Sobre a "confusão" entre perfis institucionais e dos governantes, ela diz que é uma estratégia que tem como objetivo personificar as ações.

"Ou seja, não é mais a prefeitura, agora é a prefeita ou prefeito que consegue as doses e as vacinas para a população. Essas imagens e narrativas serão amplamente utilizadas nas próximas campanhas.

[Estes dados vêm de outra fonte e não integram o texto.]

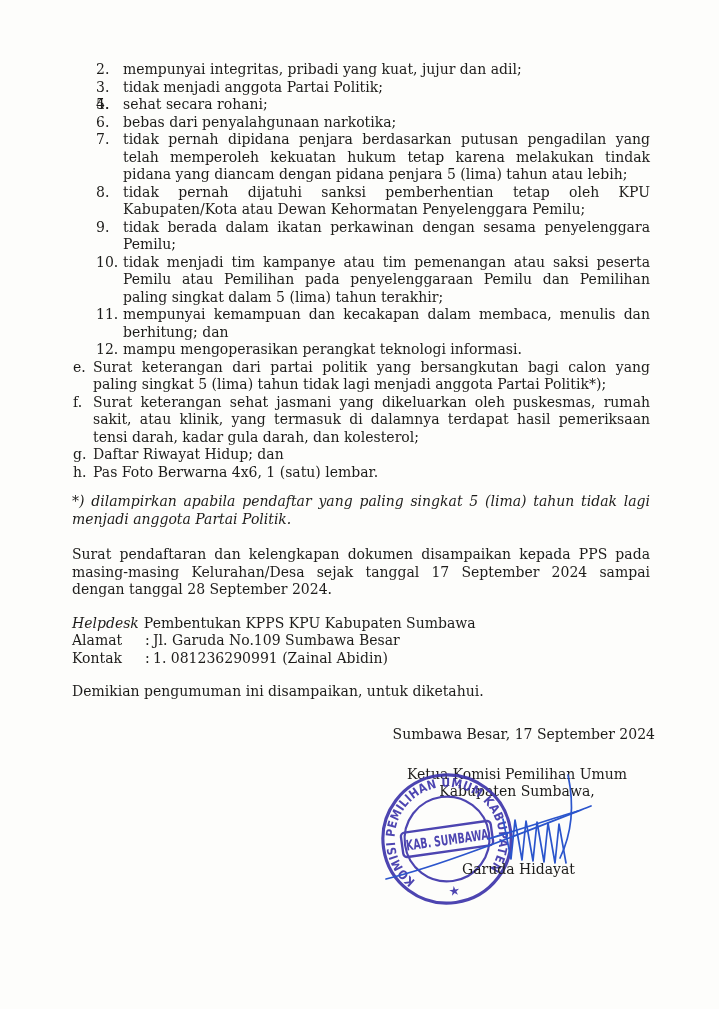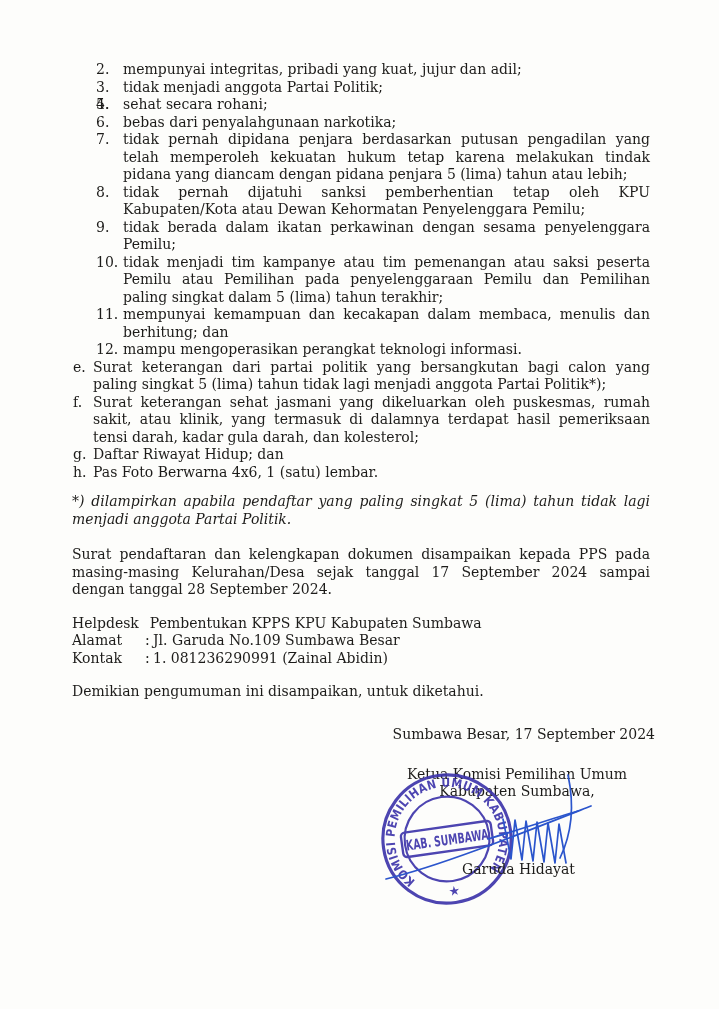--- a/index.html
+++ b/index.html
@@ -32,7 +32,7 @@
   .footnote { margin-top: 12px; font-style: italic; text-align: justify; }
   .para { margin-top: 18px; text-align: justify; }
   .helpdesk { margin-top: 16px; }
-  .hd-title .hd-italic { }
+  .hd-title .hd-italic { font-style: italic; }
   .hd-title .hd-rest { margin-left: 11px; }
   .hd-row .hd-label { display: inline-block; width: 73px; }
   .hd-row .hd-sep { display: inline-block; width: 8px; }

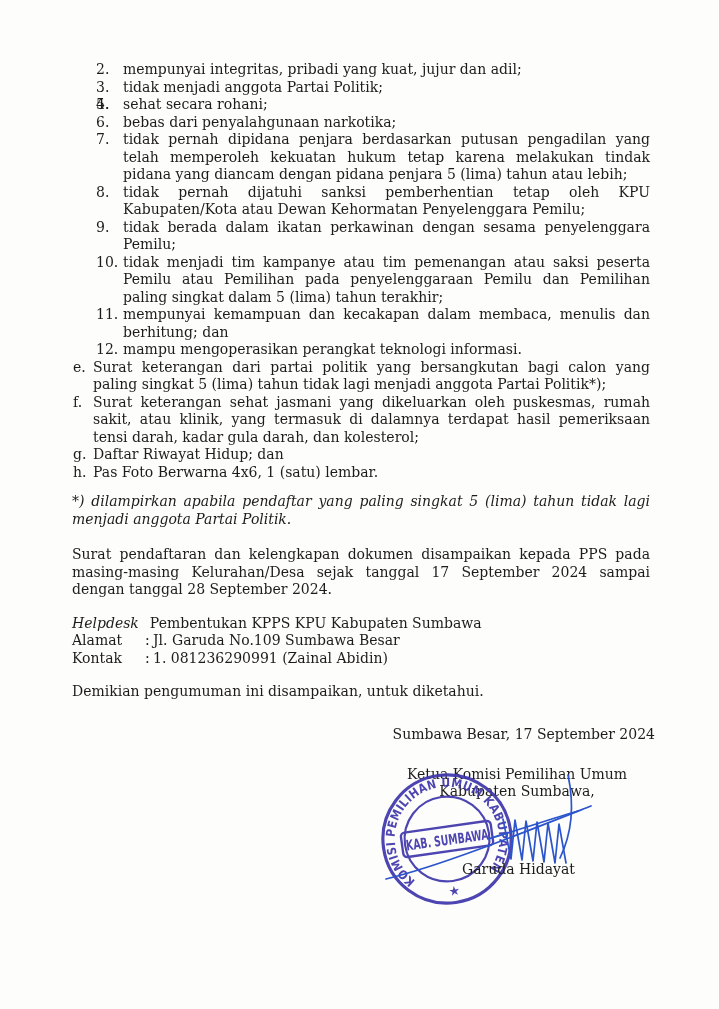--- a/index.html
+++ b/index.html
@@ -33,7 +33,7 @@
   .para { margin-top: 18px; text-align: justify; }
   .helpdesk { margin-top: 16px; }
   .hd-title .hd-italic { font-style: italic; }
-  .hd-title .hd-rest { margin-left: 11px; }
+  .hd-title .hd-rest { margin-left: 5px; }
   .hd-row .hd-label { display: inline-block; width: 73px; }
   .hd-row .hd-sep { display: inline-block; width: 8px; }
   .closing { margin-top: 16px; }

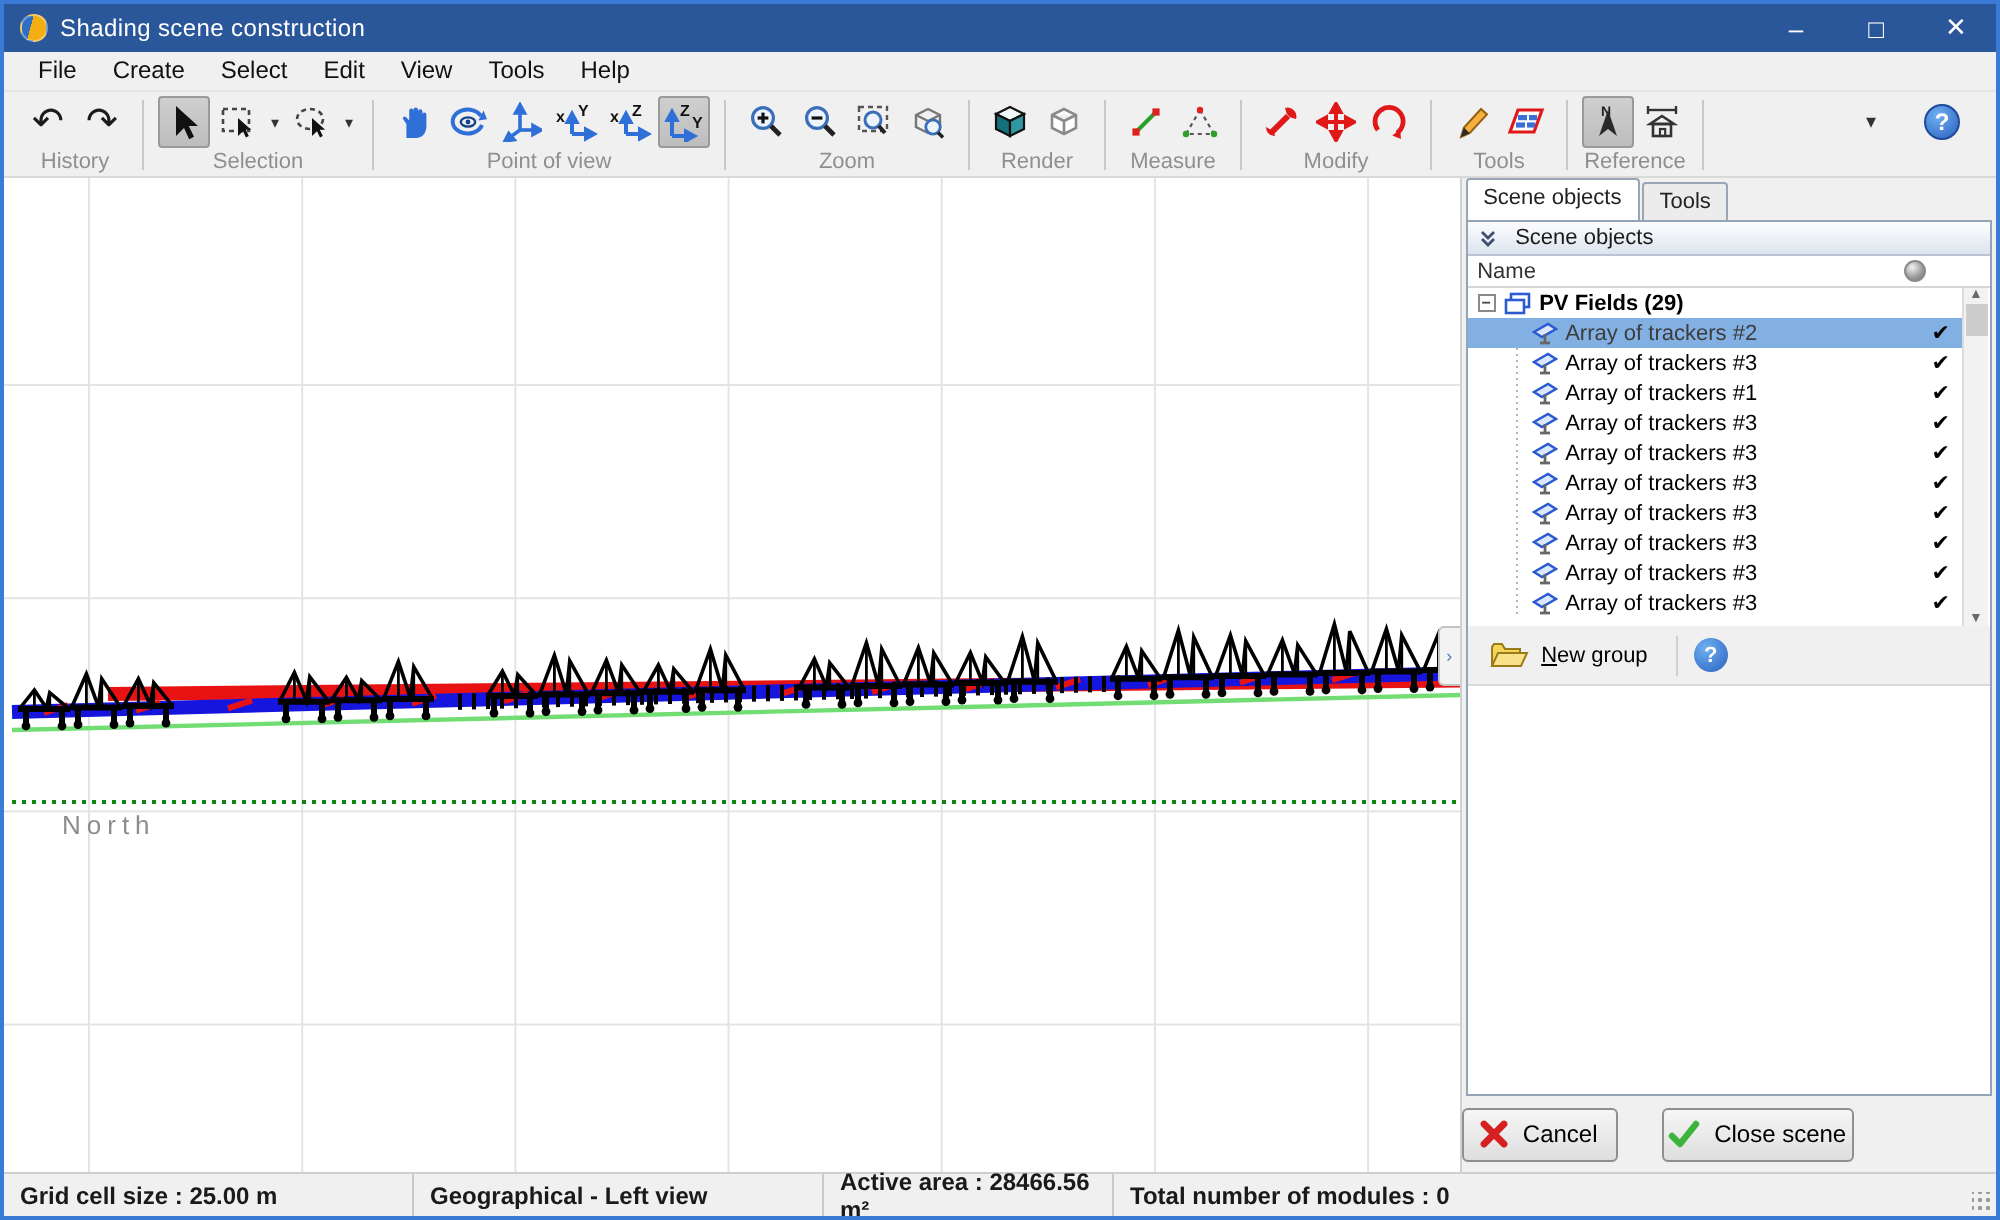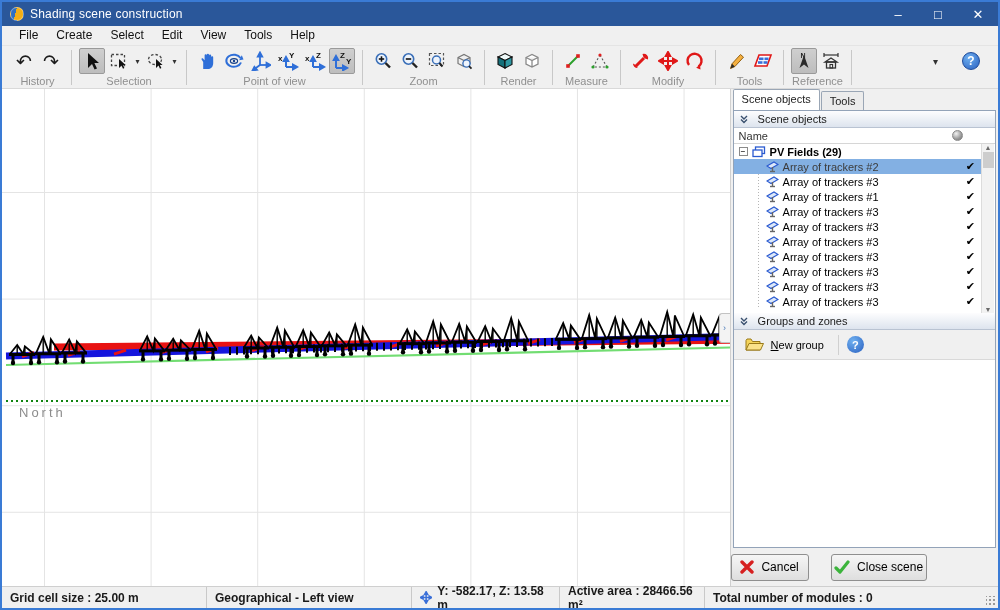--- a/index.html
+++ b/index.html
@@ -809,15 +809,6 @@
           </div>
         </div>
 
-        <div class="sec-header">
-          <span class="chev2">
-            <svg width="12" height="9" viewBox="0 0 12 9">
-                <polyline points="1,1 4,4 7,1" fill="none" stroke="#39506e" stroke-width="1.4"></polyline>
-                <polyline points="1,4.5 4,7.5 7,4.5" fill="none" stroke="#39506e" stroke-width="1.4"></polyline>
-              </svg>
-          </span>
-          <span>Groups and zones</span>
-        </div>
 
         <div class="groups-bar">
           <div class="new-group-btn">

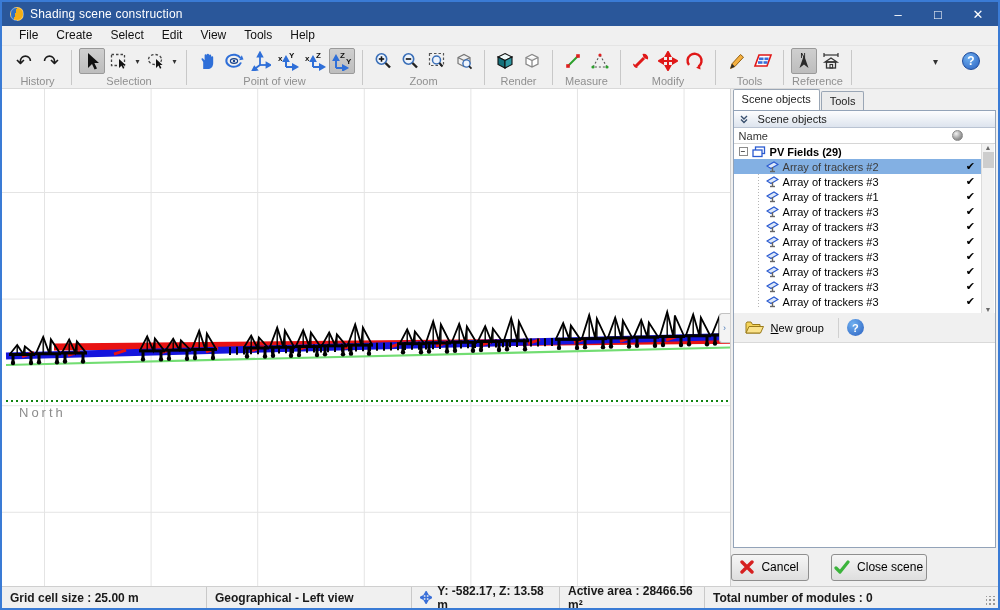--- a/index.html
+++ b/index.html
@@ -35,7 +35,7 @@
   .canvas { position:relative; width:751px; background:#fff;
     background-image:linear-gradient(to right,#e4e4e4 1px,transparent 1px),linear-gradient(to bottom,#e4e4e4 1px,transparent 1px);
     background-size:106.6px 106.6px; background-position:42px 103px; overflow:hidden; }
-  .north-label { position:absolute; left:17px; top:316px; font-size:13px; color:#8c8c8c; letter-spacing:3px; }
+  .north-label { position:absolute; left:29px; top:316px; font-size:13px; color:#8c8c8c; letter-spacing:3px; }
   .collapse-handle { position:absolute; right:0; top:224px; width:11px; height:30px; background:#f3f3f3; border:1px solid #c3c3c3; border-right:none; border-radius:3px 0 0 3px; display:flex; align-items:center; justify-content:center; color:#4a7ab8; font-size:9px; }
 
   

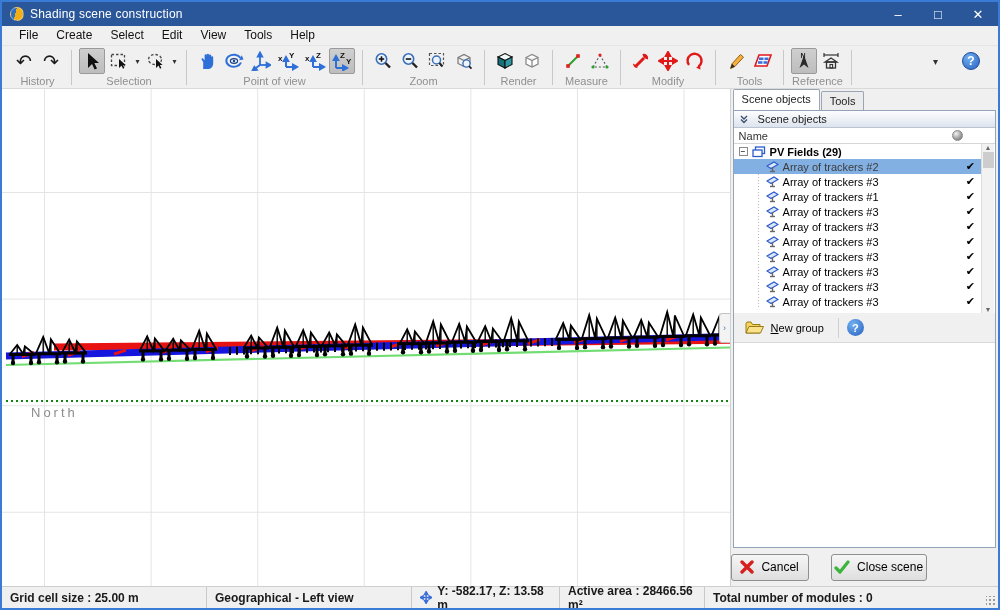--- a/index.html
+++ b/index.html
@@ -845,19 +845,6 @@
   <div class="statusbar">
     <div class="sseg s1">Grid cell size : 25.00 m</div>
     <div class="sseg s2">Geographical - Left view</div>
-    <div class="sseg s3">
-      <svg width="13" height="13" viewBox="0 0 20 20">
-          <g stroke="#3a6fd8" stroke-width="2.4" fill="#3a6fd8">
-            <line x1="10" y1="4" x2="10" y2="16"></line>
-            <line x1="4" y1="10" x2="16" y2="10"></line>
-            <polygon points="10,0.5 7.4,5 12.6,5"></polygon>
-            <polygon points="10,19.5 7.4,15 12.6,15"></polygon>
-            <polygon points="0.5,10 5,7.4 5,12.6"></polygon>
-            <polygon points="19.5,10 15,7.4 15,12.6"></polygon>
-          </g>
-        </svg>
-      <span>Y: -582.17, Z: 13.58 m</span>
-    </div>
     <div class="sseg s4">Active area : 28466.56 m²</div>
     <div class="sseg s5">
       <span>Total number of modules : 0</span>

Considerando que vivemos em bolhas virtuais, a circulação dessas narrativas é quase sempre a mesma, dando a ilusão de que, se todo mundo fala daquilo, compartilho aquilo, posta aquilo, só pode ser verdade", explica.

A pesquisadora também concorda que existem problemas éticos nesse tipo de comunicação. "Canais oficiais de comunicação deverão ser sempre a primeira opção para a busca de informações. Mas precisam ter essas informações, preferencialmente, antes da figura no comando. A legislação do serviço público trata dessas questões em seus princípios, mais especificamente quanto à publicidade e à impessoalidade", finaliza.